Environmental Subduing

Published on 6th June 2006

Environmentalism has been a replacement for fading mainline Christian progressive faiths. The language is often blatantly religious- “saving” the earth from rape and pillage, building “cathedrals” in the wilderness; constructing a new “Noahs Ark” with laws such as the Endangered Species Act; taking steps to revert the earth to its “original nature’ and so on.

Most environmentalists argue that the environment should be preserved like a classic work of art. This is an example of a major problem within environmentalism—the denial of individual valuations of resources in accordance with individual goals. They suppose that individuals have identical tastes and preferences and do not come up with different plans. It is taken for granted that one would not think of using a painting on canvas for anything other than visual contemplation. And, indeed, most of us would never dream of using a painting to patch a hole in a roof or shield oneself from the scorching sun.

Nature is not so exclusively suited to the fulfillment of one purpose. Parts of nature have value to the individual according to how well each meets that individual's specific goals. Unlike a painting, where the highest valued use is (in most people's minds) its visual appearance, a tree serves multiple, mutually exclusive goals. In both cases, value is inseparable from the realization of individual goals. The same natural resource (an acre of land, for example) might be used to feed the hungry, house the homeless, heal the sick, clothe the naked, or  simply viewed for its wonder.

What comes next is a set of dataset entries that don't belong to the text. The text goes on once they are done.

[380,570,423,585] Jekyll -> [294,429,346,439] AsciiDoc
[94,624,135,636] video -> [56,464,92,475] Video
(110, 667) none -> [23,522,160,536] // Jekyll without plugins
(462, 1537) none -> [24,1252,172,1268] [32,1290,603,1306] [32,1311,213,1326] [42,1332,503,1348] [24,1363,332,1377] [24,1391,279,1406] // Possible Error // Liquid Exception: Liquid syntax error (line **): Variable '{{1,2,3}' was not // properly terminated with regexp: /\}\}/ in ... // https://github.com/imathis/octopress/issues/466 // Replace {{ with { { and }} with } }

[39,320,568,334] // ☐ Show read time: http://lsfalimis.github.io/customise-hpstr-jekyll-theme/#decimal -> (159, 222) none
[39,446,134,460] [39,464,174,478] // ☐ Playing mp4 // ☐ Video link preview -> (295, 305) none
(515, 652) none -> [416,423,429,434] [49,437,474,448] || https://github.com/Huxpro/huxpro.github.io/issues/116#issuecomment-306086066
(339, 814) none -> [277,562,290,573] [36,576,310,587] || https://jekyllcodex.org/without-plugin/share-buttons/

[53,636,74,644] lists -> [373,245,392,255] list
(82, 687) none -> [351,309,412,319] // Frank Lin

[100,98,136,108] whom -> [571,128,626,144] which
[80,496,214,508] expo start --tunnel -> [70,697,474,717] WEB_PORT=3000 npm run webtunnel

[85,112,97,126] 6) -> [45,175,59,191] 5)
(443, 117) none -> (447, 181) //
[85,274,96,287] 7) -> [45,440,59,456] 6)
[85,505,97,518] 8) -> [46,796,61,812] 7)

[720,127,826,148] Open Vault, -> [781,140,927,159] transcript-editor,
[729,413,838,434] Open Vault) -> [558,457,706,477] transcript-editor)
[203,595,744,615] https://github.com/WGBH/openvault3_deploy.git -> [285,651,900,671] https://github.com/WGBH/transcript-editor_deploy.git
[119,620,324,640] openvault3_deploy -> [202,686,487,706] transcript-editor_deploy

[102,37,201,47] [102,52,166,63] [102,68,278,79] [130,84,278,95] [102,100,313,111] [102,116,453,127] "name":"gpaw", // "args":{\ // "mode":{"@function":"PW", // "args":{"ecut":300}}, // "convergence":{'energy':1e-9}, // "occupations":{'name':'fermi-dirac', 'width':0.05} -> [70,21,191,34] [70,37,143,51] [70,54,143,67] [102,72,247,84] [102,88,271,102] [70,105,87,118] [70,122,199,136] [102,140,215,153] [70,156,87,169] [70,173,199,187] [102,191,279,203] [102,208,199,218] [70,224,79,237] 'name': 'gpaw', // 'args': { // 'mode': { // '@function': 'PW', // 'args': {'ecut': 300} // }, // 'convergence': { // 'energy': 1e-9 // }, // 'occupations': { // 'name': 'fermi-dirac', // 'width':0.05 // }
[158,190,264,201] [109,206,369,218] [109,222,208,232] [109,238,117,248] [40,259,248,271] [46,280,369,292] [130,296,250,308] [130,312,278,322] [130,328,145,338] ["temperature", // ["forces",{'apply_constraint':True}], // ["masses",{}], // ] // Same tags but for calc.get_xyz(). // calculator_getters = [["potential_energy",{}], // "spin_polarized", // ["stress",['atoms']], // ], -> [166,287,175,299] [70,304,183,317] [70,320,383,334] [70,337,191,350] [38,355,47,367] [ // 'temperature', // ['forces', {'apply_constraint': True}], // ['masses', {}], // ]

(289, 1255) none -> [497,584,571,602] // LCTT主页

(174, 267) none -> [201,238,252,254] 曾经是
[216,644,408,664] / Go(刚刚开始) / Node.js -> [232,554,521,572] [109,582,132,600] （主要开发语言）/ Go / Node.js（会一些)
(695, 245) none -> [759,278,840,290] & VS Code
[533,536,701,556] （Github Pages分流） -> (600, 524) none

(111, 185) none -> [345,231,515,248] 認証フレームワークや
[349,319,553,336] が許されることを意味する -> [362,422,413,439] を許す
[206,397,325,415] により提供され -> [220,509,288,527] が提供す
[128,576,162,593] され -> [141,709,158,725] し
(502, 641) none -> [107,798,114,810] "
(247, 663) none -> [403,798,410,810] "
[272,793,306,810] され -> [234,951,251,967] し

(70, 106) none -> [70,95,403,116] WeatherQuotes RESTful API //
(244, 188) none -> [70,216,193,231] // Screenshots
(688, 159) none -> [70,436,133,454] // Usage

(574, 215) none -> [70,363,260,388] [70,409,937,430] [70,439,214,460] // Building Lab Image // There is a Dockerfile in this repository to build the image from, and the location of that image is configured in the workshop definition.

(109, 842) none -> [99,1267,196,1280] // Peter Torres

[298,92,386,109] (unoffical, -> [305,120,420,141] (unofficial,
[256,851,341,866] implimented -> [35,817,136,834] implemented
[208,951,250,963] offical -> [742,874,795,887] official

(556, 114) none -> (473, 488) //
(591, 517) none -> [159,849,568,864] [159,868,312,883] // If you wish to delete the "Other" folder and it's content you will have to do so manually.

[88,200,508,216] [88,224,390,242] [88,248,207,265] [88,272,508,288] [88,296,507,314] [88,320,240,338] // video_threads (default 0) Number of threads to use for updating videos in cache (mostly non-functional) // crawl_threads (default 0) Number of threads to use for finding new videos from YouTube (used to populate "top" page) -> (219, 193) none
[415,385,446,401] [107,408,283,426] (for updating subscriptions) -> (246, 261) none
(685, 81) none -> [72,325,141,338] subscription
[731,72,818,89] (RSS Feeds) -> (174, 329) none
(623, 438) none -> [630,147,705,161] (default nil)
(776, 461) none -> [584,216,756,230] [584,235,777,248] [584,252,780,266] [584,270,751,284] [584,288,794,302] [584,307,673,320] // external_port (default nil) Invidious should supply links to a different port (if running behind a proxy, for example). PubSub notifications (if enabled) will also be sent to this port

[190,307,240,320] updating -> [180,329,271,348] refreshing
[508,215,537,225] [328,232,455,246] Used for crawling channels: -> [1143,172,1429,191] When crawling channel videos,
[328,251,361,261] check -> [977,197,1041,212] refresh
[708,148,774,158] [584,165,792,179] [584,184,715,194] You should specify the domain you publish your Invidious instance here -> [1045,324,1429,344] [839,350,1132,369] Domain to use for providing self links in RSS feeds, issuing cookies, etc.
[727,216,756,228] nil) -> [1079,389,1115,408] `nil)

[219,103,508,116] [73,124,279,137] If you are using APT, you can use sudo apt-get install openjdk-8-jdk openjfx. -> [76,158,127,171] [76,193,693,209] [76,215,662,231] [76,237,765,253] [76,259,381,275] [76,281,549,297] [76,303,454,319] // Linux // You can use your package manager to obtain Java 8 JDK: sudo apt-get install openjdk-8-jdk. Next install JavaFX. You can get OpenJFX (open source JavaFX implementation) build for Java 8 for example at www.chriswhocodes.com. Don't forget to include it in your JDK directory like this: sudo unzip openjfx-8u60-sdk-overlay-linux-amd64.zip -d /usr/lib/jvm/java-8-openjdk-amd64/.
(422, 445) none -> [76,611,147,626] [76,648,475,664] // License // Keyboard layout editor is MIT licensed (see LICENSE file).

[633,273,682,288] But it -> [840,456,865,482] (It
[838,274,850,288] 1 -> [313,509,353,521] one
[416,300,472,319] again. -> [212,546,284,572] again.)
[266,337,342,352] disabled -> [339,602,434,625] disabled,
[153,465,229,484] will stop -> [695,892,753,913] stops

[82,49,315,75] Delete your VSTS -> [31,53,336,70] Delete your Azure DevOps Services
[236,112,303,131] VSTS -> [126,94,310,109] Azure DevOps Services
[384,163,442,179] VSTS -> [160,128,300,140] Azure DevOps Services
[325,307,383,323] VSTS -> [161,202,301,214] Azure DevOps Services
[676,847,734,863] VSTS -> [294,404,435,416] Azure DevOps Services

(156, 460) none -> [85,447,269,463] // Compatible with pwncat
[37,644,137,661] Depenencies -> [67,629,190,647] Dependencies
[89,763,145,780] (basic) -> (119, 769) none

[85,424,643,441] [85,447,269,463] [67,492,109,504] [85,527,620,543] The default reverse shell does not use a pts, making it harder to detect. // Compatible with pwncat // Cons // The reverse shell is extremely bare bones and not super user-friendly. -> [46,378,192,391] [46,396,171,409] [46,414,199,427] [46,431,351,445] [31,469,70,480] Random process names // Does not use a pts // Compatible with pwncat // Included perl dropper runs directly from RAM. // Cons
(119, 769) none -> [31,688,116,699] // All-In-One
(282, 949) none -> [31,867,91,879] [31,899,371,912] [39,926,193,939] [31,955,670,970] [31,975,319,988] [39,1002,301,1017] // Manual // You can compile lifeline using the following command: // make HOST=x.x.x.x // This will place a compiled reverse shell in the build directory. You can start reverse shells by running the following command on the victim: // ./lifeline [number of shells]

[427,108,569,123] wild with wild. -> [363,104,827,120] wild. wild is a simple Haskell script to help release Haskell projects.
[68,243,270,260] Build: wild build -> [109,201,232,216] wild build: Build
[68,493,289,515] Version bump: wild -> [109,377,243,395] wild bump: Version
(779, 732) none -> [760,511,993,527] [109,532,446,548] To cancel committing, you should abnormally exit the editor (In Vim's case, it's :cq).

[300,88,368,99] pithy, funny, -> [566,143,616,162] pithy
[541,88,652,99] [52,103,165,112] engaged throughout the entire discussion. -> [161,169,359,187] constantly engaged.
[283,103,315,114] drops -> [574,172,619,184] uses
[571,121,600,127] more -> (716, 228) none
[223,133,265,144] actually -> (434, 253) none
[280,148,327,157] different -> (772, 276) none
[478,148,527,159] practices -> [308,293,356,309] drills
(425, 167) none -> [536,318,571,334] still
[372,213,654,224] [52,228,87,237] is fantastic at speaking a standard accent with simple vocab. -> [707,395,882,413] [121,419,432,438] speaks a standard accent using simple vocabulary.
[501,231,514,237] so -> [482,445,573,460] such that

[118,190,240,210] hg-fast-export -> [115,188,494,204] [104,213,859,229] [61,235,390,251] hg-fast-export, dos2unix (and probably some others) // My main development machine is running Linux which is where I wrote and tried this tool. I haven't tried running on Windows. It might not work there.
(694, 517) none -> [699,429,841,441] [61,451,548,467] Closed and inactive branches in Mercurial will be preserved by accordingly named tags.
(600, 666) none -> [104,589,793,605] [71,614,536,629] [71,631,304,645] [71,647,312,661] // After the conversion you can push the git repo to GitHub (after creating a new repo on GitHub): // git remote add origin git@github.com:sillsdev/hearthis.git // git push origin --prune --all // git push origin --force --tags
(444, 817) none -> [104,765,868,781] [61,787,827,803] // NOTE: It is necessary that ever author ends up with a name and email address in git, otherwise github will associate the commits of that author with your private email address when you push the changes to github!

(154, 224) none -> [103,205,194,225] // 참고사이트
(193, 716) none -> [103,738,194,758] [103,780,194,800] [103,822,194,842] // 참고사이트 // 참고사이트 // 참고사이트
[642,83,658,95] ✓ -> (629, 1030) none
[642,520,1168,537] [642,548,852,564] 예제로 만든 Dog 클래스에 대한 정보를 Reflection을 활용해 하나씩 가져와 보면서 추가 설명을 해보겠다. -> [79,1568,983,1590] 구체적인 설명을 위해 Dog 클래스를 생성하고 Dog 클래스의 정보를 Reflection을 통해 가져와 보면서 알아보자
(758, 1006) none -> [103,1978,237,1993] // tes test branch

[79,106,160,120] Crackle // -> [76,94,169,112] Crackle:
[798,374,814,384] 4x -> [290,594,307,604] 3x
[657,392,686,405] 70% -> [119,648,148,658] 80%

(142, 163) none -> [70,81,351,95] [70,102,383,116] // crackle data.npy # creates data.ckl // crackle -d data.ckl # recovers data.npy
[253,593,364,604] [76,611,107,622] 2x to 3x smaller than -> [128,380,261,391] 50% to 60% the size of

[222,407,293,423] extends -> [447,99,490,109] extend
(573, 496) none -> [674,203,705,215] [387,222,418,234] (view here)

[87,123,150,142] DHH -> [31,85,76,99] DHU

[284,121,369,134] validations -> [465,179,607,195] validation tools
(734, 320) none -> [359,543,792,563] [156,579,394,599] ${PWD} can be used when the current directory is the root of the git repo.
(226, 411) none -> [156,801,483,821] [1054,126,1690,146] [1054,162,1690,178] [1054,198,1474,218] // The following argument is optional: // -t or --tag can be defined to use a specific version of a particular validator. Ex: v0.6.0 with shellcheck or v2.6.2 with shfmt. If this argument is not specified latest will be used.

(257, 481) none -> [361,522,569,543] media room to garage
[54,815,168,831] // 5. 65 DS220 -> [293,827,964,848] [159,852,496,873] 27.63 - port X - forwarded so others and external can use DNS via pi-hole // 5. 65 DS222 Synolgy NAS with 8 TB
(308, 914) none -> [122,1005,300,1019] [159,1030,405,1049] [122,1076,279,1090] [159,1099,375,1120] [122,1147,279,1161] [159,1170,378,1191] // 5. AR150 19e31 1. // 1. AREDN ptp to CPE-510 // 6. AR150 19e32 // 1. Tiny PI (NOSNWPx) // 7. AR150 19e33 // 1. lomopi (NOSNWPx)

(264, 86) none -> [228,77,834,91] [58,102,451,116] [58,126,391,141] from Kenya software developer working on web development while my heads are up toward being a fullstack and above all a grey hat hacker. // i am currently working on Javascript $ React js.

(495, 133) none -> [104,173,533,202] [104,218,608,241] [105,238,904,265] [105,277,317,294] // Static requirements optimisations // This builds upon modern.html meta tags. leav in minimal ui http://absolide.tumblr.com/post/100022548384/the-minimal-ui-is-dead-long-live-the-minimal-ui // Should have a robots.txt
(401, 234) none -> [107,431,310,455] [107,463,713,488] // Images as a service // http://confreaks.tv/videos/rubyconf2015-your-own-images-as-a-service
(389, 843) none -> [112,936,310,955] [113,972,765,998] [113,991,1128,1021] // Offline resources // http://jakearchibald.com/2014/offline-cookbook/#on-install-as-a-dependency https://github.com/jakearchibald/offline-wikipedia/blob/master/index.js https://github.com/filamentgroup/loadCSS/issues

Value is related to how much one is willing to sacrifice one thing in order to have one more unit of another thing. Attempting to have economic valuations without humans leaves us no way to ascertain these valuations.

Most efforts to “save” Africa’s environment have often served western interests and goals much more than the interests of ordinary Africans. In some cases, local populations have been displaced and impoverished in order to create national parks and to serve other conservation objectives. Under the banner of saving the African environment, Africans in the past few decades have been subject to a new form of “environmental colonialism.”

As Kenya celebrates the NGO Week, it is hoped that NGOs shall reconsider extricating themselves from entangling snares laid by environmental activists, trade protectionists, bureaucrats and corporate executives out  to spread a lethal virus that can stop scientific and technological progress, drive competitors out of business, limit economic opportunities and serve as instruments of coercion and economic control.

This issue explores an atmosphere fitting for economic growth. All the authors concur that Africa shall never progress in an environment of legal and illegal plunder, vague laws, borrowed legs, lack of transparency in market information, gender bias and stifling technology.